Work required – All lines from the one with "Bains douche Argenteuil" through the end of the records below are to be given again exactly, and nothing else.

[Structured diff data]
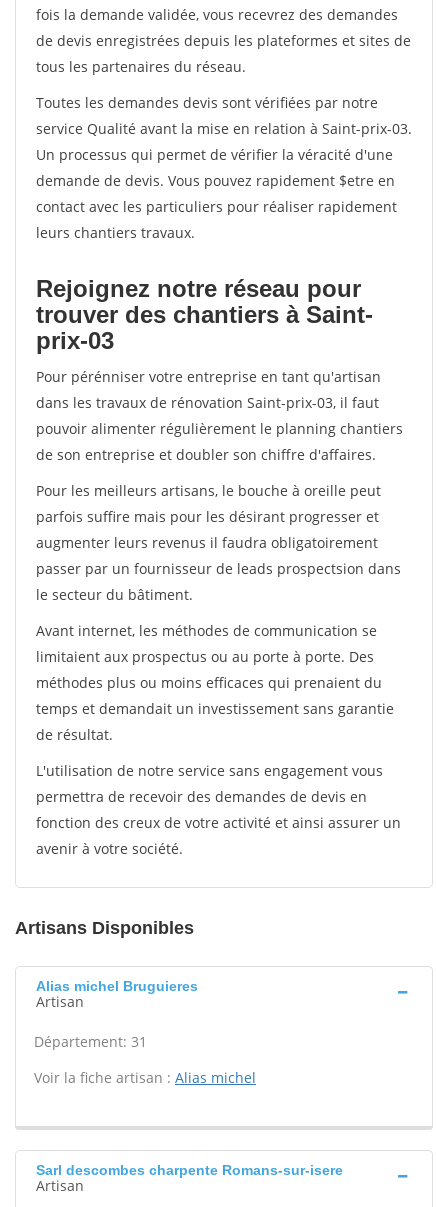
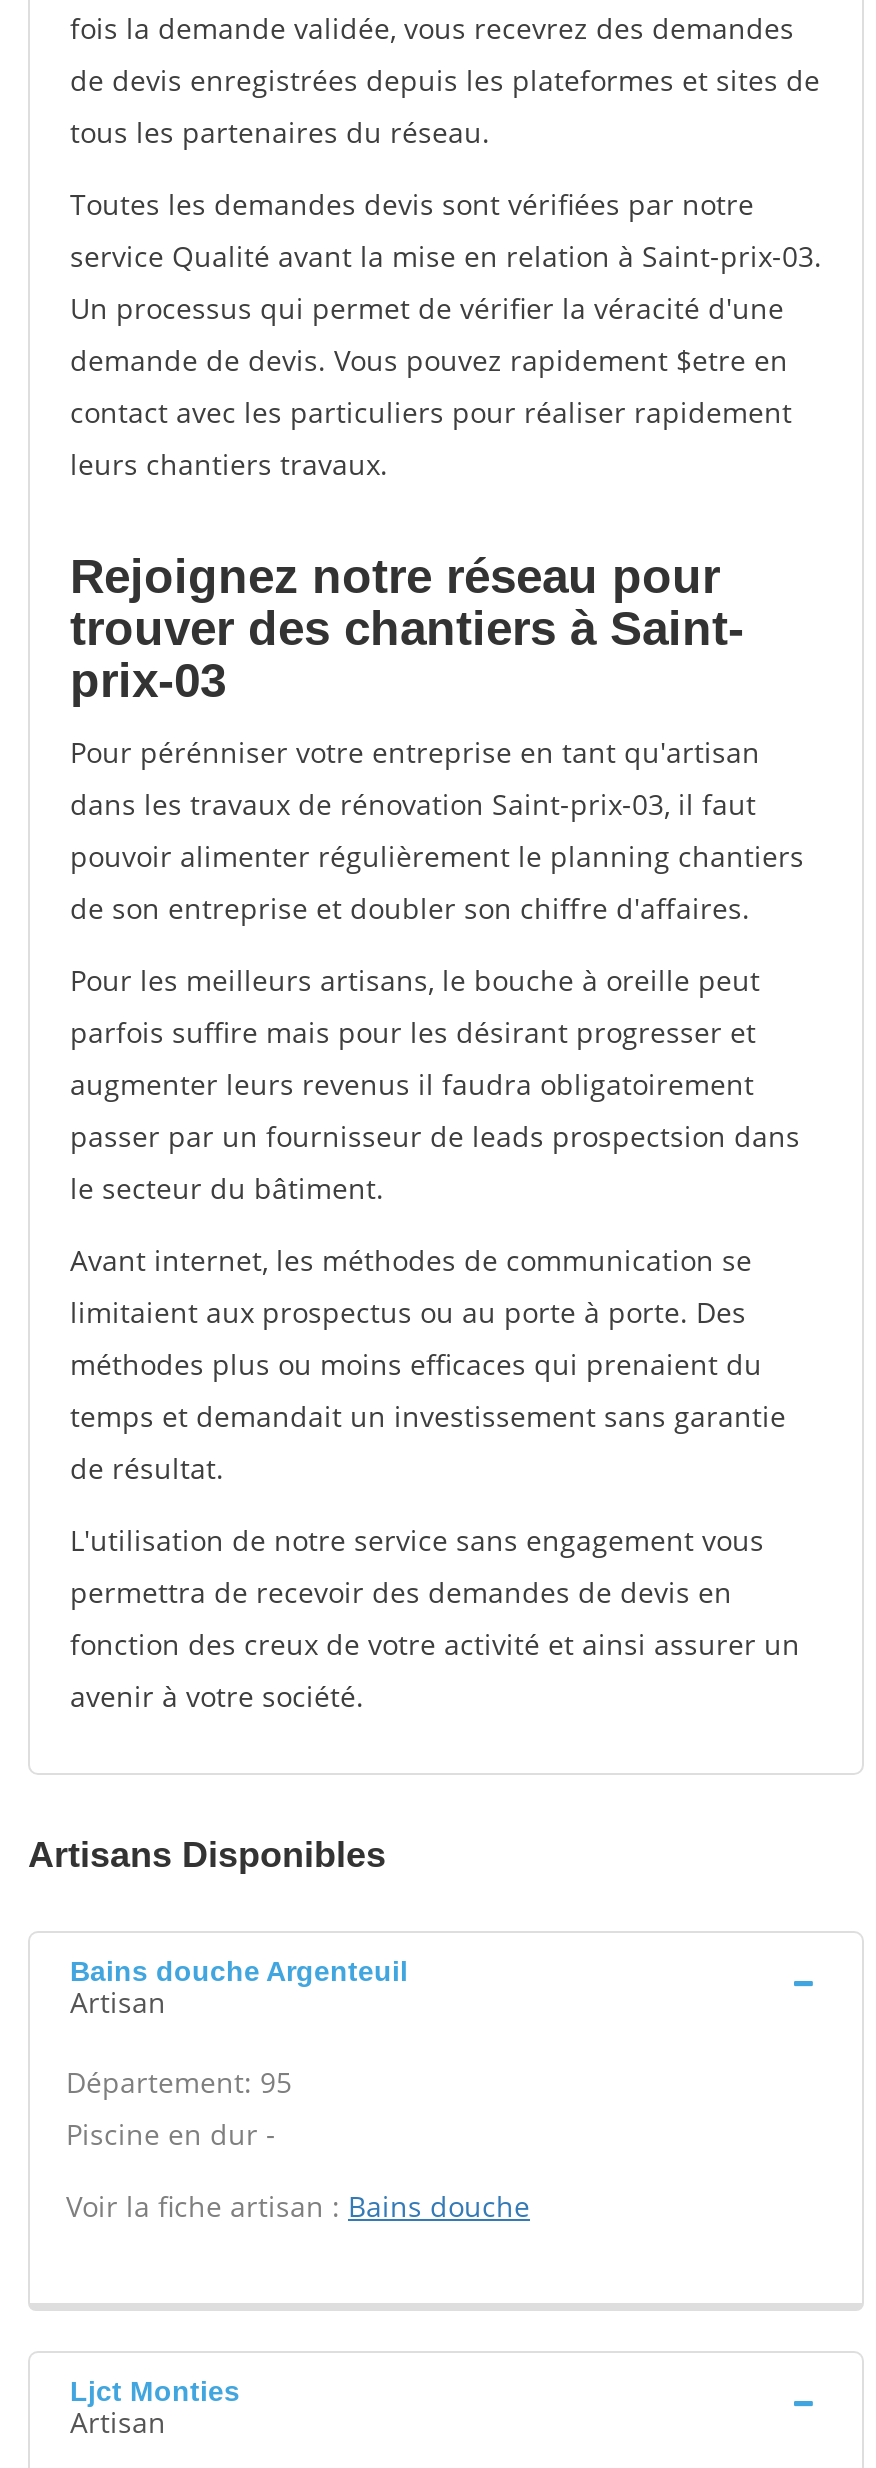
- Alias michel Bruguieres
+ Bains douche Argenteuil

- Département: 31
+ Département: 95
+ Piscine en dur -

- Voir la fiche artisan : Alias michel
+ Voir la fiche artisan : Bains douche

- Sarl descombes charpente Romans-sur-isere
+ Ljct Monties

Task solution –
+ Bains douche Argenteuil

- Département: 31
+ Département: 95
+ Piscine en dur -

- Voir la fiche artisan : Alias michel
+ Voir la fiche artisan : Bains douche

- Sarl descombes charpente Romans-sur-isere
+ Ljct Monties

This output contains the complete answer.